The following are widely advertised and recommended locally:

  • Russkiy dvorik (“Russian court”), a “boutique hotel” type place with 13 rooms from 2800 to 4000 roubles ($100-130) per night as of December 2012. Ulits Slobodskaya 4, +7 81757 49281, +7 921  535-5692.
  • Summer only private accommodation on the Borodayevskoye lake. Water from the bucket, classic outhouse, ul. Slobodskaya 65, tel. +7 909 596 9225, speak with Vera Alexandrovna. Probably inexpensive.
  • Another private accommodation option near the monastery. Sauna, fishing., + 7 931 503 5453, Andrey Alexandrovich Kondratyev.
  • A guesthouse, two rooms able to accommodate up to 10. Water from the lake. Paddle boat available. Sauna only when the owner is home. He works shifts and is away every second week. +7 921 830 3818, Nikolay Pavlovich Morozov.
  • Fishing and hunting camp “Lukinskoye”, 2 miles from Ferapontovo. A compfortable 3-story house, 8 rooms/16 beds, 2100 to 2500 roubles per night. Sauna. Look for the village of Lukinskoye or Pyalnobovo on the map. +7 (81757) 4-91-85


The Island of Kizhi (Onega Lake)
The Wooden Architecture Museum

Getting there

By large speed boat from Petrozavodsk. One hour 15 min. Over 2000 roubles ($70) per person for a return trip. Or by motor boat from Velikaya Guba.

See more options how to get there on the site of the Kizhi Island Architectural Museum. It is in English and it works!

Gettng to Kizhi for the adventurous for the adventurous and foolhardy

From Velikaya Guba by a heavy duty 4WD car, with readiness to get seriosly stuck and a few days’ supply of food, to Vasilyevo. Then hop from island to island by own boat till you reach Kizhi. Details later but judging from the map it is less than a mile.

Two inflatable boats, one for three persons and one for one, are part of my camping gear. Both boats are small enough to be under the radar. They do NOT require any licensing, life jackets and other nonsense the Russian authorities have been busily imposing on us as of recent.

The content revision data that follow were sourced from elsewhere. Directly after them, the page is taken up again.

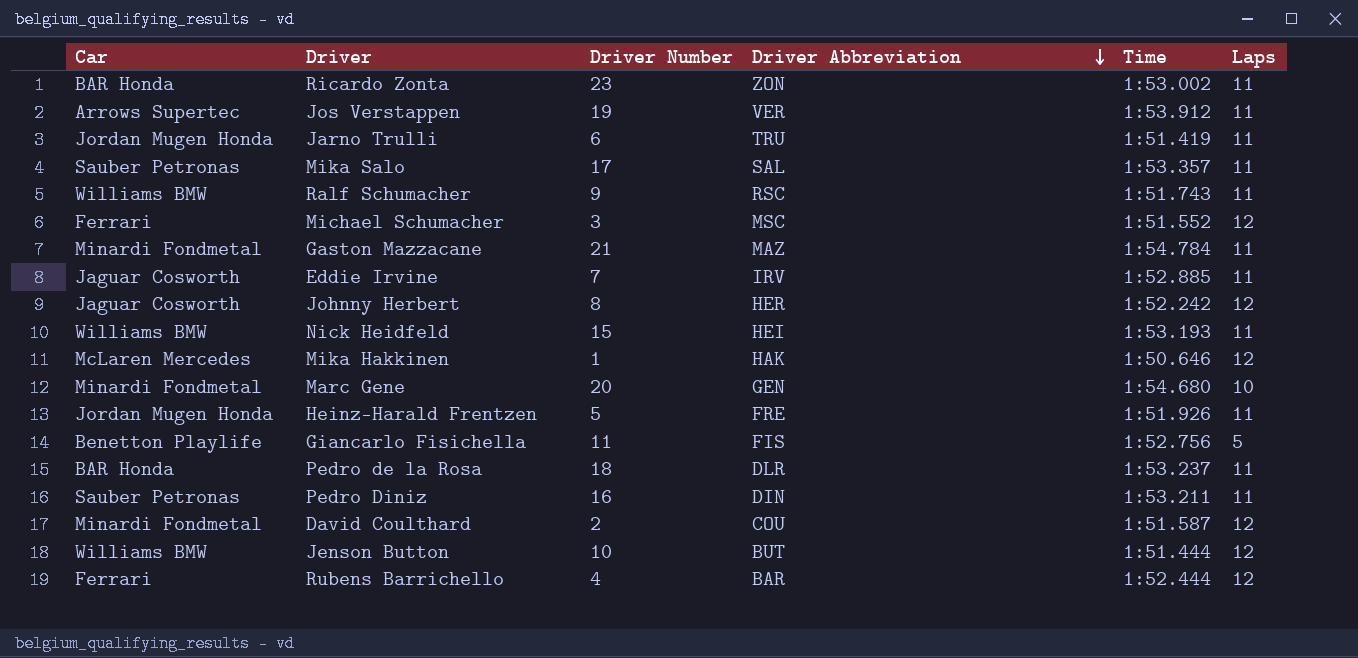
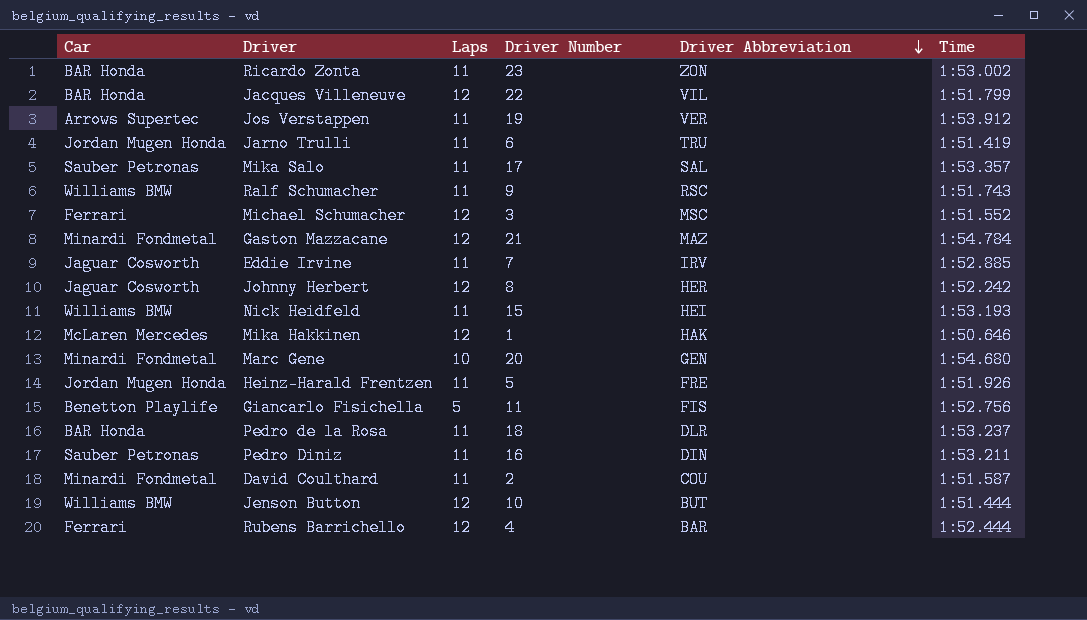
column Laps | position: 6 -> 3
row Jacques Villeneuve: none -> BAR Honda | 12 | 22 | VIL | 1:51.799
Gaston Mazzacane | Laps: 11 -> 12
David Coulthard | Laps: 12 -> 11

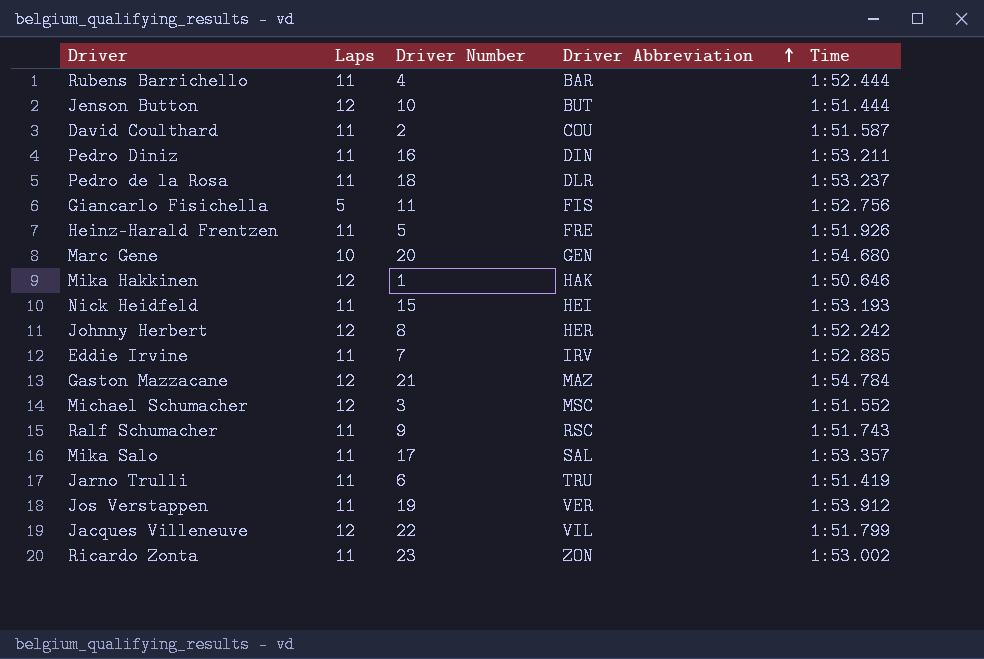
row order: Driver Abbreviation descending -> Driver Abbreviation ascending
column Car | position: 1 -> none
Rubens Barrichello | Laps: 12 -> 11

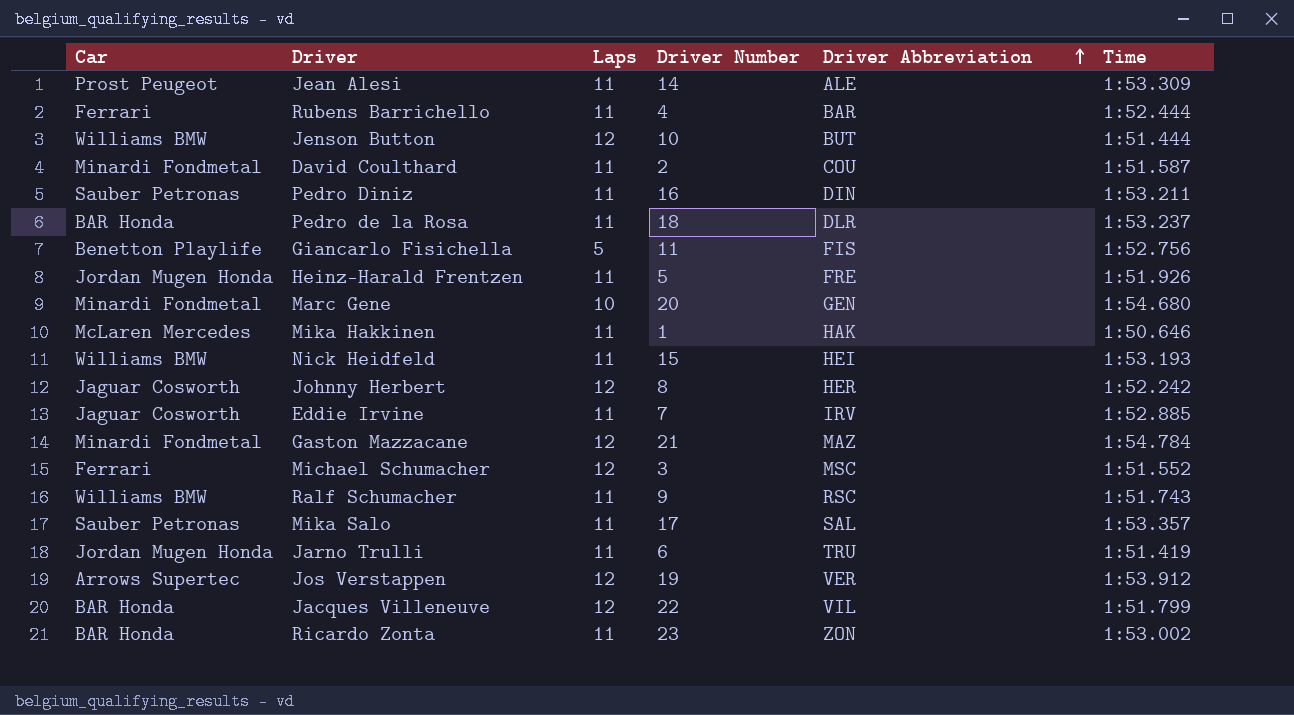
column Car | position: none -> 1
row Jean Alesi: none -> Prost Peugeot | 11 | 14 | ALE | 1:53.309
Mika Hakkinen | Laps: 12 -> 11
Jos Verstappen | Laps: 11 -> 12

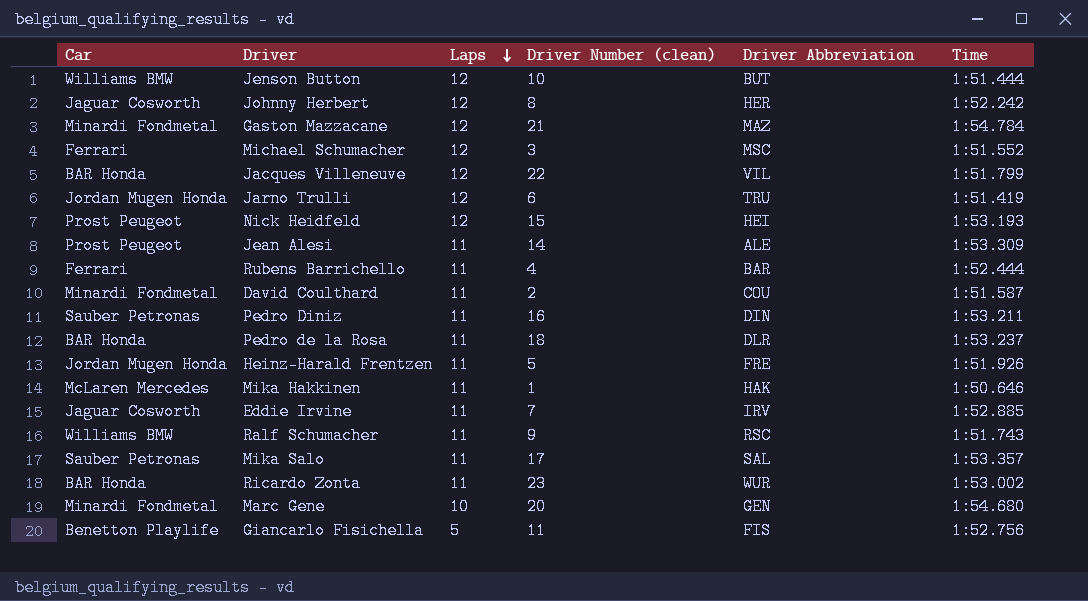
row order: Driver Abbreviation ascending -> Laps descending
column name: Driver Number -> Driver Number (clean)
row Jos Verstappen: Arrows Supertec | 12 | 19 | VER | 1:53.912 -> none
Jarno Trulli | Laps: 11 -> 12
Nick Heidfeld | Car: Williams BMW -> Prost Peugeot
Nick Heidfeld | Laps: 11 -> 12
Ricardo Zonta | Driver Abbreviation: ZON -> WUR

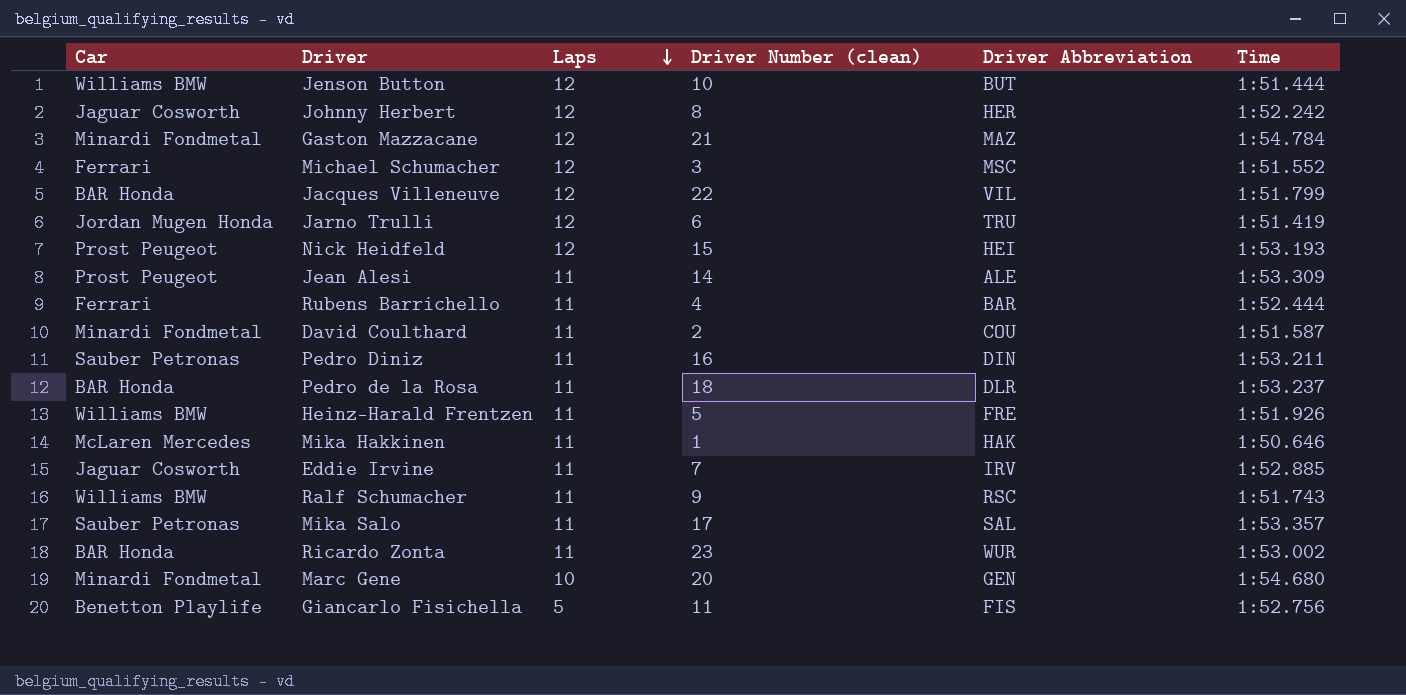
Heinz-Harald Frentzen | Car: Jordan Mugen Honda -> Williams BMW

The photo is me in the capacity of the captain of my flagman vessel – yet to be given a name – under full sail, off to explore the White Sea. Made it to the nearest island and back! This little trail boat is under two kilograms and surprisingly fast, and now it is living through its fourth season! The scariest part of the trip was seeing thee piles of bear poop on the unnamed island, but that’s another story.

Same flagman vessel burried under a load of goodies delivered from Staritsa to the Village of Dubrovki

Too bad the size does not show. I should have thought to put a slipper by the pile.

Read more on Kizhi in Wikipedia. I also recommend a story and many quality, although a bit better-than-life photos by William Brumfield in Russia Beyond the Headlines >>

Where to stay

See Petrozavodsk, Velikaya Guba, and perhaps the recently scandalous Kondopoga (google up Kondopoga+pogroms to see what’s coming up in the rest of Russia). I could locate one (unverified) hotel on the island itself. It is

“Карельский берег”, гостевой дом
о.Кижи, д. Оякевшина, Медвежьегорский район

Open air tank museum in Lenino

A display of old tanks in Lenino. Or it may be Snegiri next door. The nearest station is said to be Snegiri. No more than an hour from the Ring Road, north-west from Moscow.

Don’t these things look better in snow? A proper tourist – now nearly extinct – wants to see Russia in winter. Late fall and winter, long drizzling rain and snow is what shapes and defines this land. Please note my Winter is the Soul of Russia (c) concept and tell me fucking why in all these years only two couples took advantage of that?!

Yes, you can touch, climb, or go into these tanks.

The red brick wall to the left is beginning of a huge Memorial to the Defenders of Moscow.

Something unbearably cute from the 20s. May be one of the first classic tanks by Renault.

Can anybody tell me why military equipment is (nearly) always beautiful? I doubt designers made any input into making these tanks. No focus groups were presented with sketches and models. Yet the result is a product of high aesthetic appeal. Tells us something about the nature of beauty, eh?